[Records from a data collection]
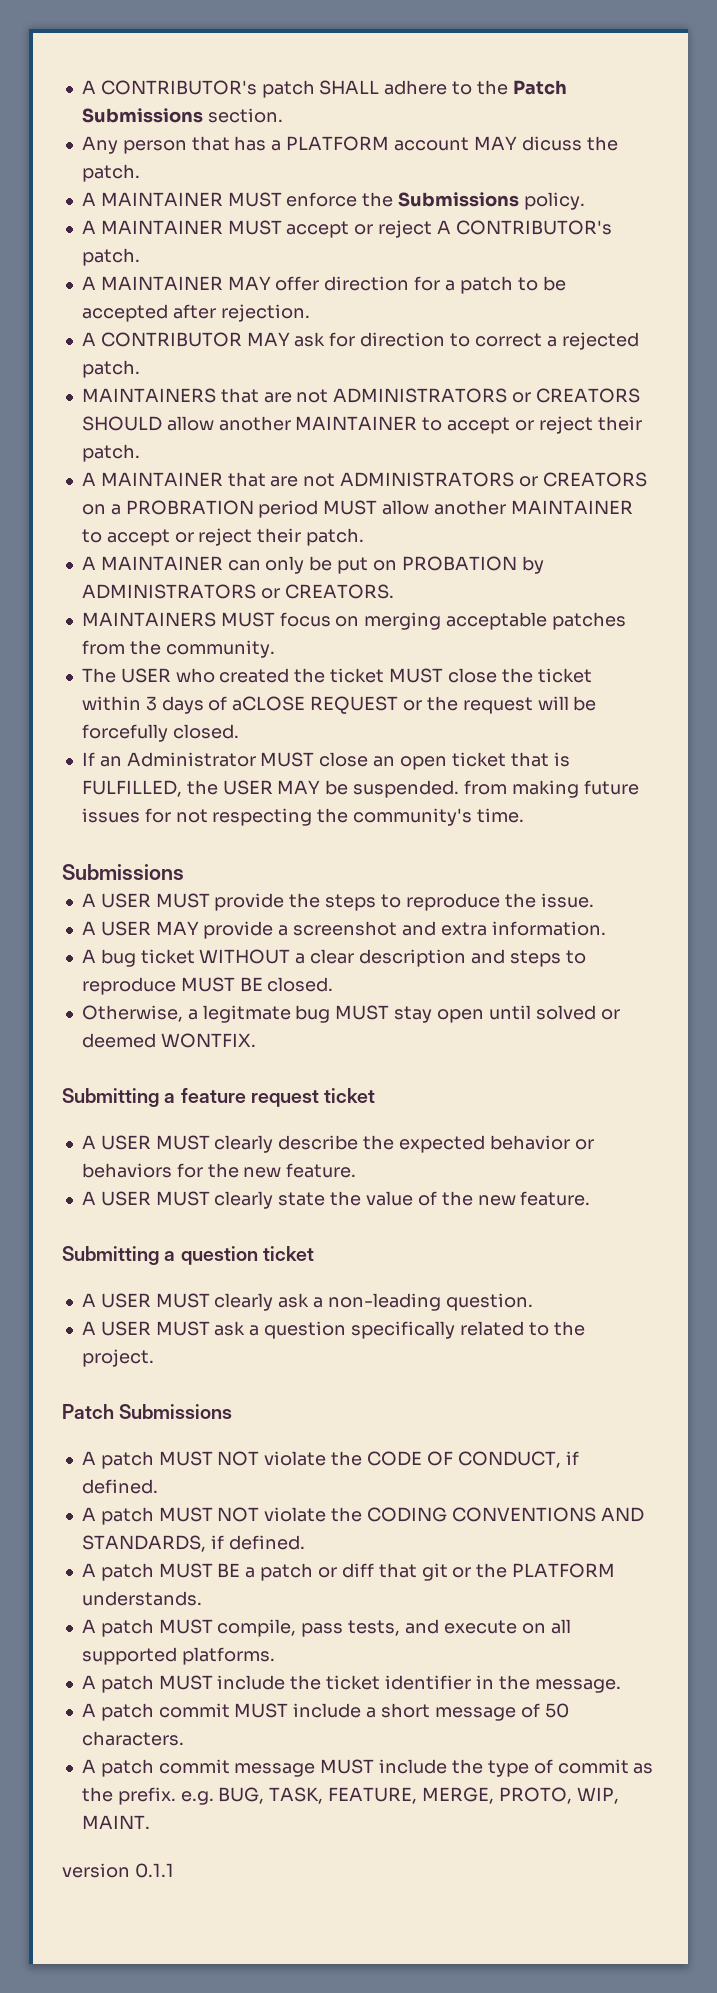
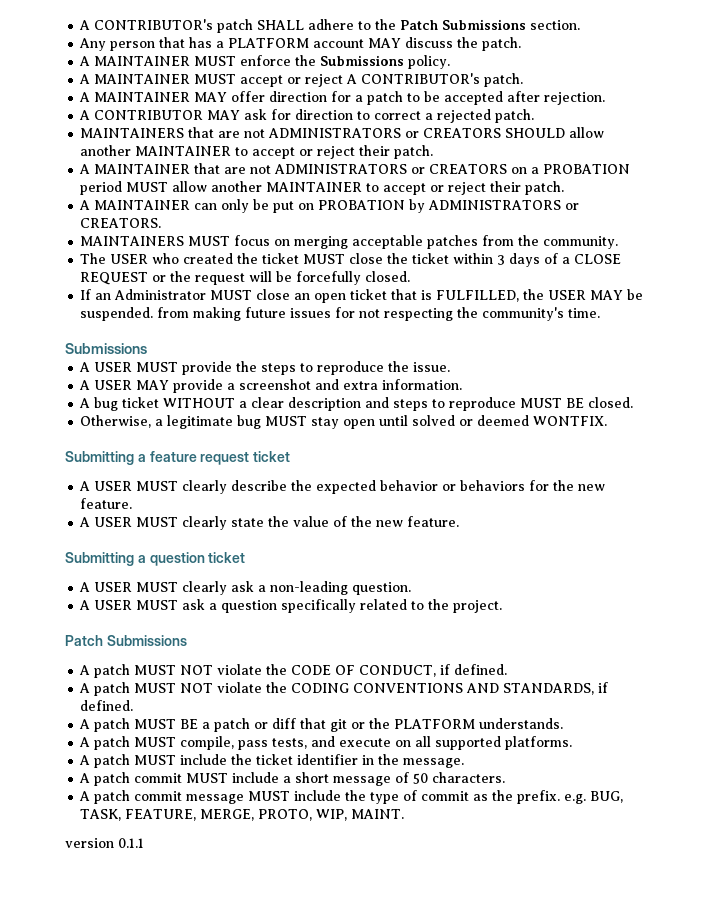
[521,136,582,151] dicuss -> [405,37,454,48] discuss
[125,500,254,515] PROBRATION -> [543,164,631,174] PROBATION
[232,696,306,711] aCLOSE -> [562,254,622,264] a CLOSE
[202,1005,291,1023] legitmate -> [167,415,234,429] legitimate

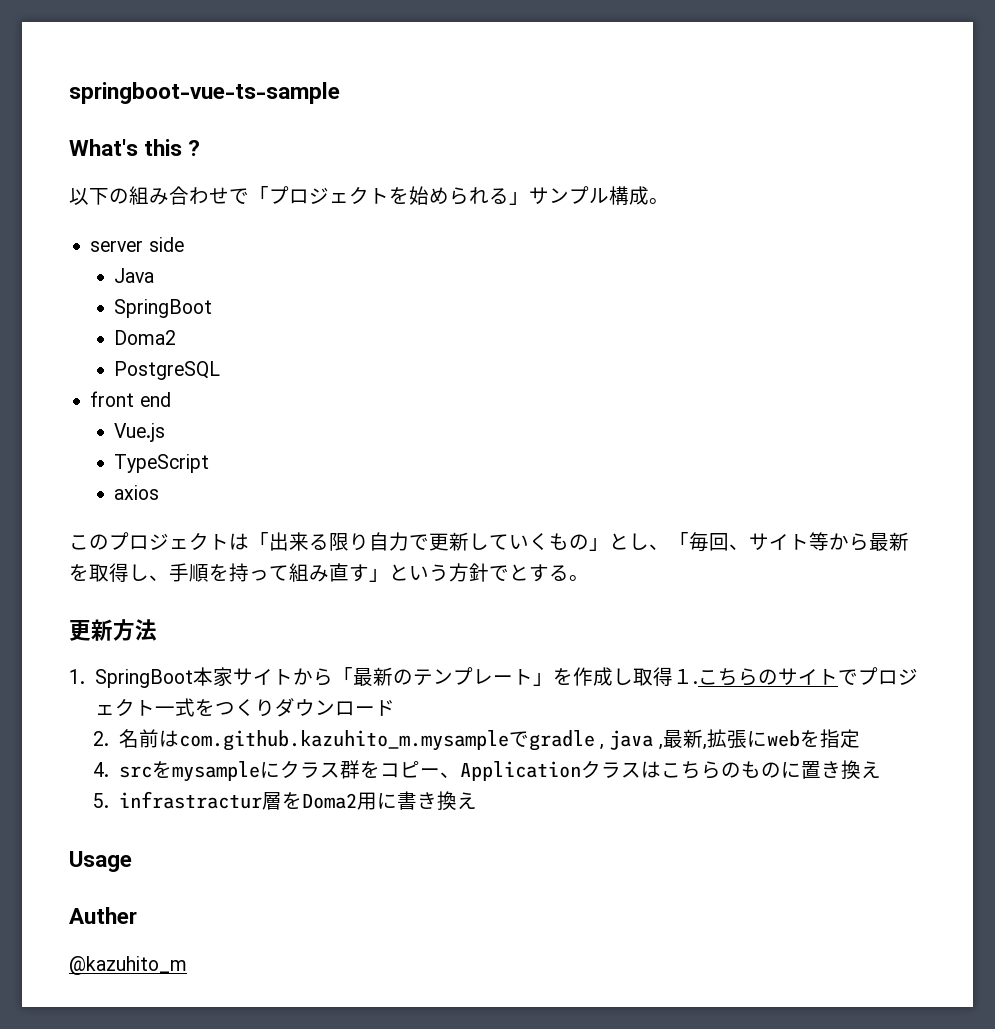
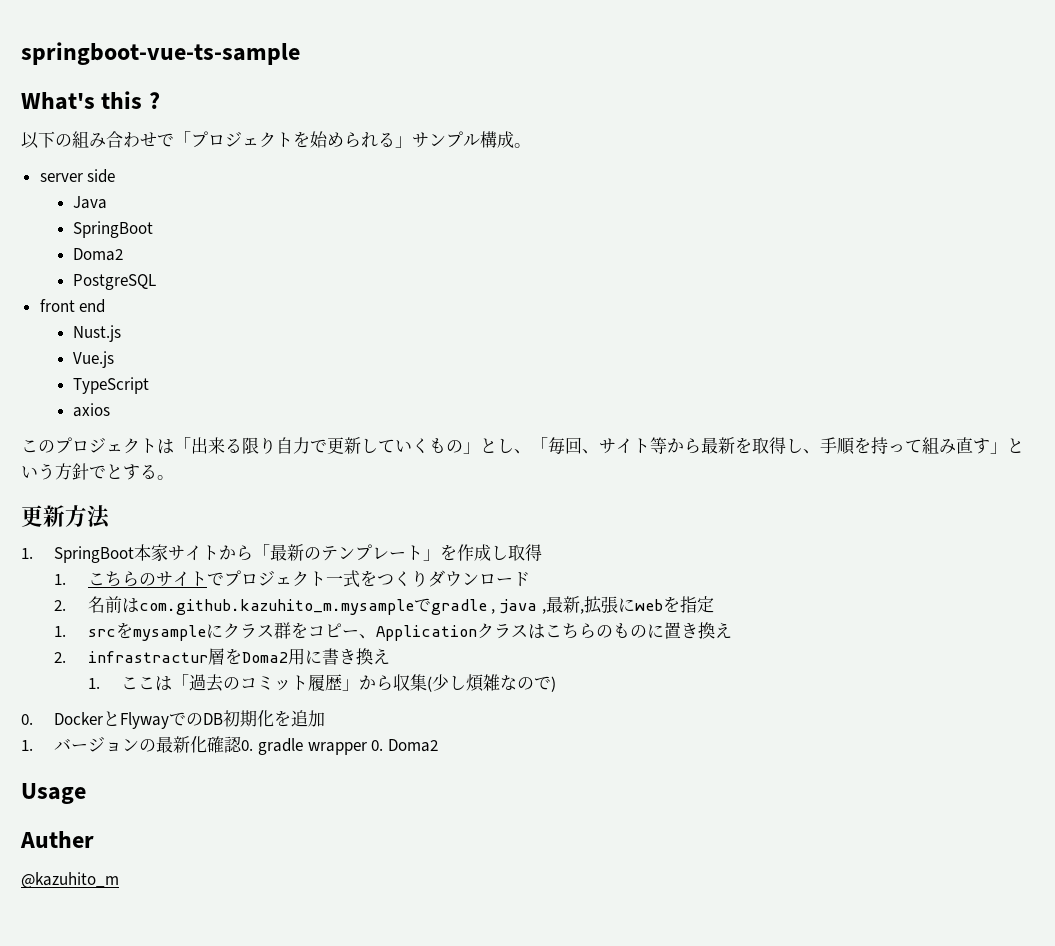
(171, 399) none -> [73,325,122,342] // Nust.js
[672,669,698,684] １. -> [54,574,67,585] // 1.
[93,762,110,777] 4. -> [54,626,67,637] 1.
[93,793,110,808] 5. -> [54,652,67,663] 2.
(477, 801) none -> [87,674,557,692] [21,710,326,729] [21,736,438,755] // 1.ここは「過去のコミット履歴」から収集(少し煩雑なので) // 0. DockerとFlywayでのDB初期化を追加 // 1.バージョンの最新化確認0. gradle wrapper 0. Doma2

WHAT TO DO:
All that should appear in the answer is the lines above from the line with "[202,1005,291,1023] legitmate ->" through the line with "[93,793,110,808] 5. -> [54,652,67,663] 2.", retyped exactly, pictures left out.

ANSWER SECTION:
[202,1005,291,1023] legitmate -> [167,415,234,429] legitimate

(171, 399) none -> [73,325,122,342] // Nust.js
[672,669,698,684] １. -> [54,574,67,585] // 1.
[93,762,110,777] 4. -> [54,626,67,637] 1.
[93,793,110,808] 5. -> [54,652,67,663] 2.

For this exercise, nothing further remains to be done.